We used medians and interquartile ranges to summarise continuous variables and the Mann-Whitney U test for comparisons between groups. We used χ2 and χ2 for trend as appropriate for univariate comparisons of dichotomous data. The risk of an event was modelled with logistic regression. Linearity of continuous variables in logistic regression models was tested with fractional polynomials. Missing covariate values were imputed with multiple imputation by chained equations.23 We used a set of models constructed from all covariates and outcome variables in their raw scale to impute missing values for maternal age, height, and parity, socioeconomic deprivation status, fetal sex, birth weight, and onset of labour and created five imputations. The analysis was repeated with adjustment for clustering at the level of hospitals and individuals. The significance of interaction terms was assessed with the Wald test. All P values were two sided and the significance was set at P<0.05. All analyses were performed with Stata, version 10.0 (StataCorp LP, College Station, TX).

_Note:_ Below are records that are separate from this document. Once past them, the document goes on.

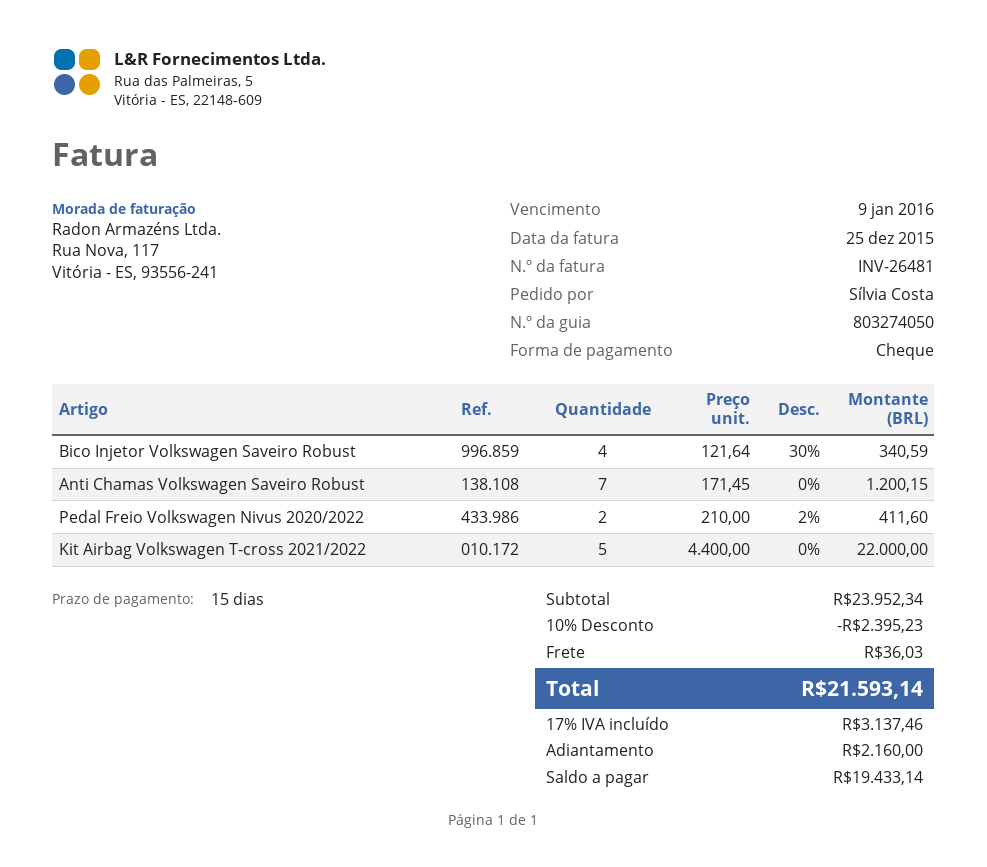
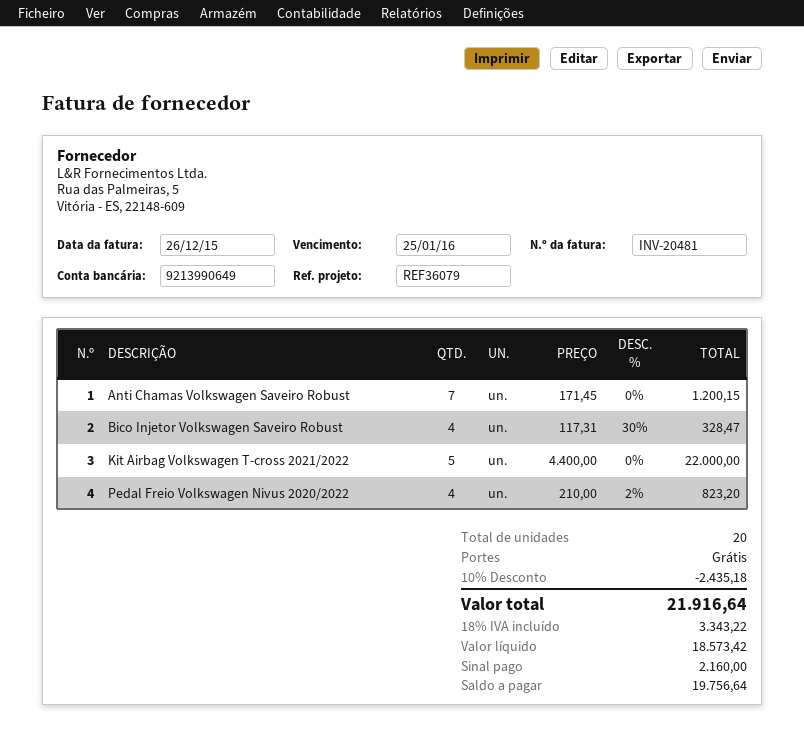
invoice number: INV-26481 -> INV-20481
invoice date: 2015-12-25 -> 2015-12-26
due date: 2016-01-09 -> 2016-01-25
Bico Injetor Volkswagen Saveiro Robust: 4 x 121.64 - 30% = 340.59 -> 4 x 117.31 - 30% = 328.47
Pedal Freio Volkswagen Nivus 2020/2022: 2 x 210.00 - 2% = 411.60 -> 4 x 210.00 - 2% = 823.20
discount: 10% = 2395.23 -> 10% = 2435.18
shipping: 36.03 -> 0.00
tax: 17% = 3137.46 -> 18% = 3343.22
total: 21593.14 -> 21916.64
balance: 19433.14 -> 19756.64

There were 1163914 records of singleton births in Scotland for 1985-2004. We excluded 69492 (6%) records where the gestational age was outside 37-43 weeks and 3677 (0.3%) with missing values for gestational age. Of the term deliveries, we excluded 899 (0.08%) perinatal deaths ascribed to congenital abnormality or rhesus isoimmunisation, 2054 (0.2%) stillbirths, and 44000 (4.0%) non-cephalic deliveries. We also excluded 3184 (0.3%) records with missing values for time of birth, 334 (0.03%) records with unknown mode of delivery, 717 (0.1%) records where the deliveries were documented to have taken place in hospitals with fewer than 10 deliveries a year, and five records with inconsistent classification of perinatal death. Our study cohort consisted of 1039560 live births (some records had multiple exclusions), which corresponded to over 95% of all singleton term births in Scotland for 1985-2004. About half of the records excluded from the study cohort were preterm births of liveborn infants without congenital abnormalities (n=64625, 52%). Among the study cohort, 72% of births occurred out of hours, whereas the figure was lower (70%) for preterm births over the period of study (P<0.001).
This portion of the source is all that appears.